Done-for-you notes - The downloadable PDF Class Guide includes a detailed summary of each lesson, so you can just relax and absorb the video.
Ready-to-use recruiting tools - Get access to one-of-a-kind volunteer recruiting videos and time-saving marketing templates and resources so you can start getting more parent volunteers right away.
Lesson 6.2 video transcript
Once you have a variety of manageable volunteer jobs and convenient signup options, you need to motivate parents to take action. To go from thinking about volunteering, to actually signing up for specific jobs.
Get more parents to sign up for volunteer jobs
Some parents will sign up without much prompting because they’re eager to help. To fill most volunteer roles, however, you need to tell parents the benefits that can be achieved with their help, the specific ways they can help, and motivate them to sign up now. Then repeat.
The main goal of all the tasks and projects and events that your group does is to help the kids. Help them enjoy school more, learn more, do more – and just be happier. So if you need volunteers to help kids have a safe and enjoyable lunch and recess, let parents know that.
If you need volunteers to help with a school dance that will be a fun, active learning experience for the kids and help bring families together, let parents know that. No matter how far into the school year you are and how long some of the parents have been at the school, it pays to emphasize the benefits of all the “stuff” your group does at every turn.
Remind parents that helping the kids takes a big group effort and that all help is truly appreciated. Let them know that there are lots of opportunities for them to help, including outside of school, and even if they don’t have much time to spare.
Then, always give them a clear call to action.
Ask them to sign up now. Online or on paper. Just make it easy for them to sign up now and not put it off.
Repetition is essential to reaching busy parents.
That doesn’t mean bombarding them every hour. But sending one or two announcements isn’t enough these days to get noticed in a full inbox, newsfeed, mailbox, or schedule.
Repeating a positive message, as needed, across all communication channels, is the key to motivating parents.
If parents need EXTRA motivation to help with events and other tasks, here are two ways that work.
1 - How PTO volunteer sign-up deadlines will help you get more parent volunteers
Volunteer sign-up deadlines are very effective for recruiting help for events and they also make planning less stressful. In Lesson 1.2, we looked at four essential leadership principles. One of them is that PTO activities should be subject to volunteer support.
We wouldn’t dream of putting on an event if we didn’t have enough money. And we should look at our volunteer needs the same way.
Be crystal clear with parents. Tell them that the
The scheduled event will be a valuable experience for the kids and families.
You need volunteers to make it happen.
If you get enough volunteers by the sign-up deadline, the event will happen as scheduled.

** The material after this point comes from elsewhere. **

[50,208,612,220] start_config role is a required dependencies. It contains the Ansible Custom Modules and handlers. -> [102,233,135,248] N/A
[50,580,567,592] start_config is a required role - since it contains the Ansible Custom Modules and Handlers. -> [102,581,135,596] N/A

If you don’t, the event will be cancelled.
To help you say this in a positive, upbeat way, I’ve included a sample announcement in the Class Guide.
Be clear about how they can help, how to sign up, and what the deadline is.
Give them plenty of notice ahead of the deadline if volunteer sign-ups are falling short. Remind them that the event will have to be cancelled if you don’t get enough volunteers by the deadline.
Nobody likes canceling a scheduled event. On the flip side, it’s not fair for a small number of volunteers to get stuck doing all of the work for an event that benefits all families.
And it’s a bad idea for a small number of volunteers to try to fill all the gaps, even for the sake of the kids.
Parents will never really get it if you protect them from consequences. If you tell them, “We can’t do it without you!”, and then you keep doing it without them, you’re making it harder to get new volunteers. And hurting the ones you do have.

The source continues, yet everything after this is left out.